Кульпин был назван душителем, про меня было сказано, что я «лежал весь синий
(позор, позор) и не подавал признаков жизни». Я почувствовал, что краснею.
Класс откровенно хихикал. Моральный ущерб, причиненный мне этой историей,
заметно превосходил все неприятности от потери номера. От всего этого еще надо
было как-то оправиться.
А еще
через несколько дней вместо очередной порции Pifов я получил известие о том,
что у Лили возможности оставлять мне журналы больше нет. Лиля, которую я уже
мысленно собирался через год-два (когда еще подрасту) в благодарность за
отличную службу пригласить в кафе или еще куда-нибудь (я представлял себе, как
она обрадуется), снова сделалась недоступной.
О том,
чтобы вернуться к самостоятельной добыче Pifов, не могло быть и речи. Охота за
Pifами окончательно перестала быть детским делом. Теперь очередь занимали за
месяц, в установленное время приезжали отмечаться, за неделю до завоза Pifов
магазин брали в плотное кольцо, регулярно проводили переклички, отсутствовавших
безжалостно вычеркивали, ночи накануне ждали в припаркованных неподалеку
машинах, дрались с теми, кто так же организованно пытался очередь взломать, и
т.п.
Что же
касается двух моих альтернативных источников Pifов, то, будучи выдоены
полностью, они иссякли.
В
полном согласии со злой шуткой, по которой человеку не может быть так плохо,
чтобы не могло стать еще хуже, я тут же получил еще один удар.
Я
перестал приносить в класс новые номера и сразу почувствовал, как меняется ко
мне отношение одноклассников. Но, как оказалось, коварная фортуна не просто
отвернулась от меня, она изменила мне, избрав себе нового любимчика. Это
казалось невероятным, им стал… Кульпин — неподалеку от магазина у него
объявились таинственные родственники-пенсионеры, заняться на старости лет им,
похоже, было нечем, и они взвалили на себя все тяготы по обеспечению Кульпина
Pifами. Трудно даже представить, как им это удавалось. Более того, откровенно
издеваясь над всеми нами (а надо мной в первую очередь), родственники Кульпина
покупали Pifы и Пафнутьевскому, которого Кульпин в ту пору прочно взял под свое
покровительство. И вот эта-то парочка теперь приносила новые номера в школу и
диктовала свои законы на рынке! Неожиданный взлет Кульпина доставлял мне
непереносимую боль. То, что еще недавно было по праву моим, вдруг стало его.

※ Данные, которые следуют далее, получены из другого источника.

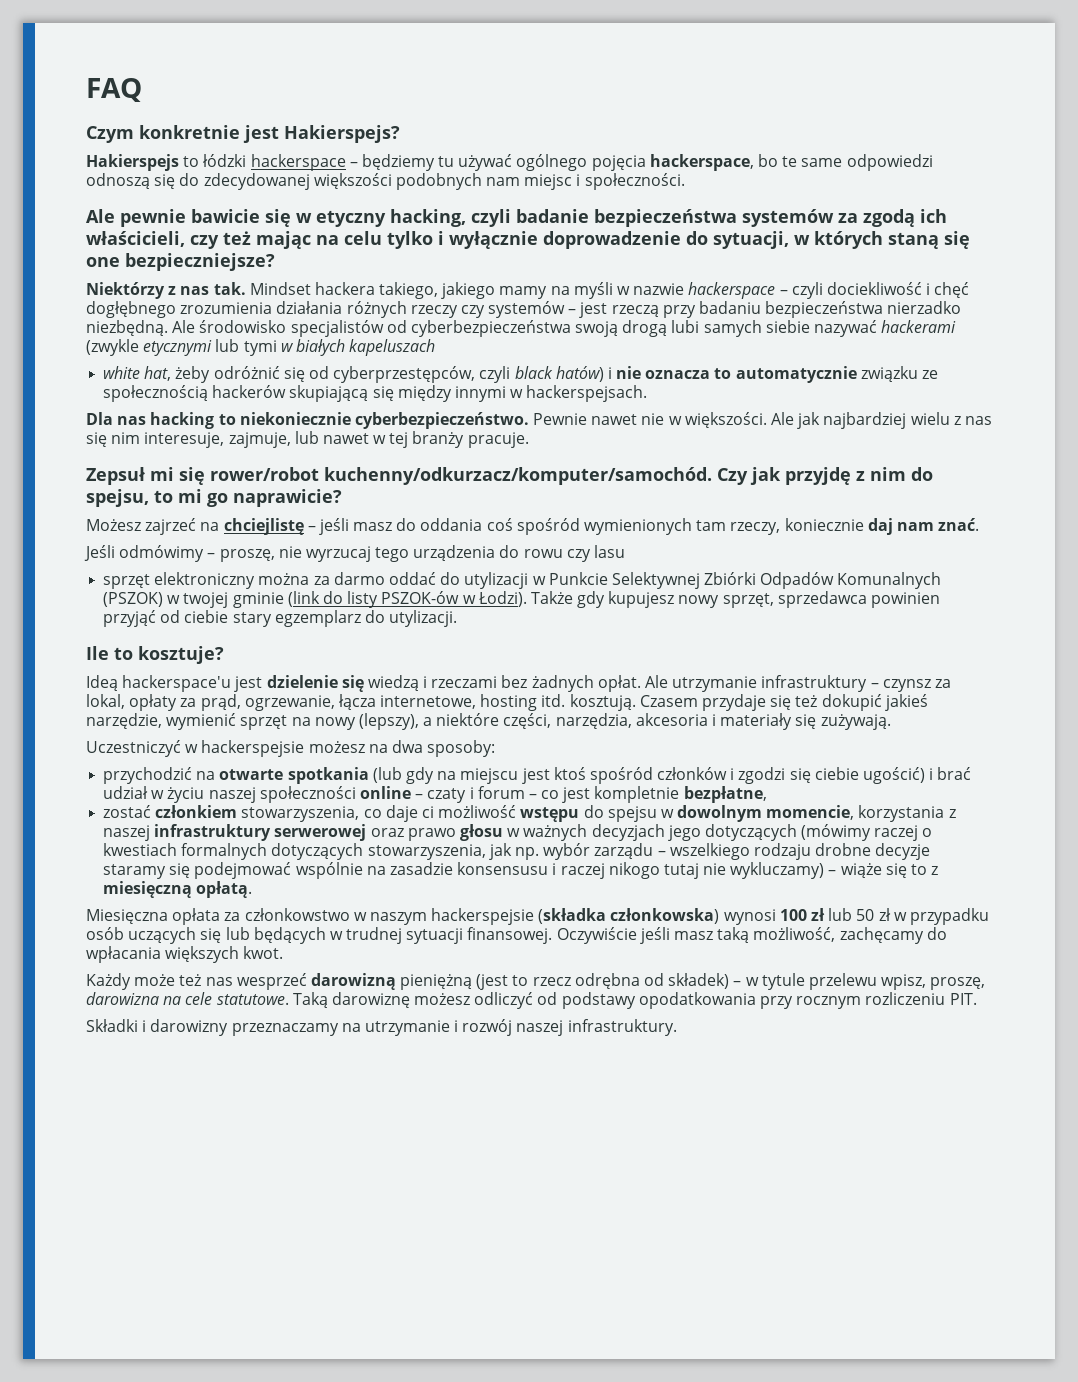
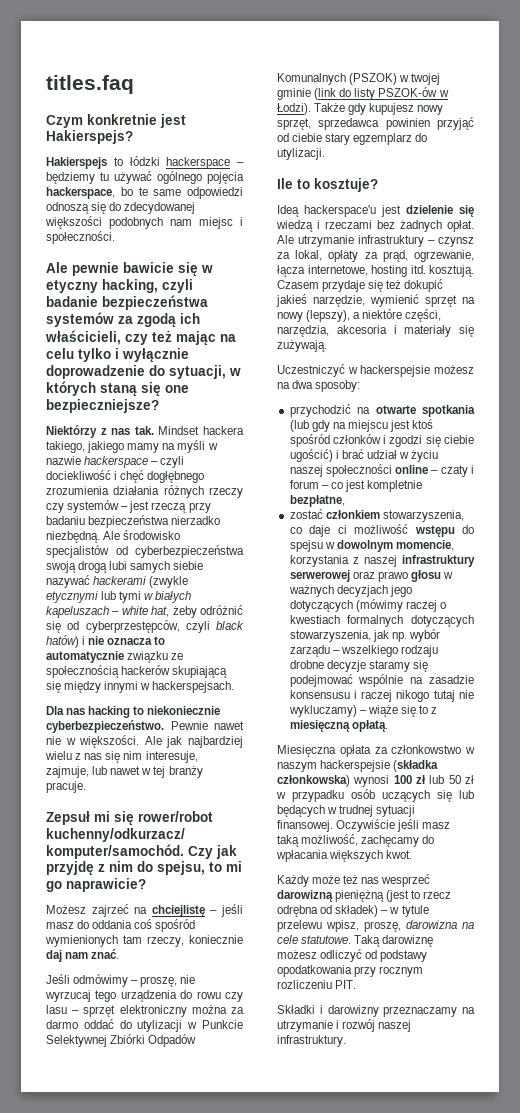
- FAQ
+ titles.faq
- Ale środowisko specjalistów od cyberbezpieczeństwa swoją drogą lubi samych siebie nazywać hackerami (zwykle etycznymi lub tymi w białych kapeluszach
- white hat, żeby odróżnić się od cyberprzestępców, czyli black hatów) i nie oznacza to automatycznie związku ze społecznością hackerów skupiającą się między innymi w hackerspejsach.
+ Ale środowisko specjalistów od cyberbezpieczeństwa swoją drogą lubi samych siebie nazywać hackerami (zwykle etycznymi lub tymi w białych kapeluszach – white hat, żeby odróżnić się od cyberprzestępców, czyli black hatów) i nie oznacza to automatycznie związku ze społecznością hackerów skupiającą się między innymi w hackerspejsach.
- Jeśli odmówimy – proszę, nie wyrzucaj tego urządzenia do rowu czy lasu
- sprzęt elektroniczny można za darmo oddać do utylizacji w Punkcie Selektywnej Zbiórki Odpadów Komunalnych (PSZOK) w twojej gminie (link do listy PSZOK-ów w Łodzi).
+ Jeśli odmówimy – proszę, nie wyrzucaj tego urządzenia do rowu czy lasu – sprzęt elektroniczny można za darmo oddać do utylizacji w Punkcie Selektywnej Zbiórki Odpadów Komunalnych (PSZOK) w twojej gminie (link do listy PSZOK-ów w Łodzi).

Летели недели, сокращая разрыв между нашими капиталами. Не составляло труда
посчитать, когда Кульпин выйдет вперед.
Дожидаться
этого я не стал. Часть коллекции я бездарно продал на сторону (деньги тут же
куда-то делись), часть осела у мальчика-соседа, основная же часть и вовсе
исчезла непонятно куда — словно вывалилась из рук и бесследно просочилась в
песок.
А еще
через пару недель все закончилось, история была отыграна полностью.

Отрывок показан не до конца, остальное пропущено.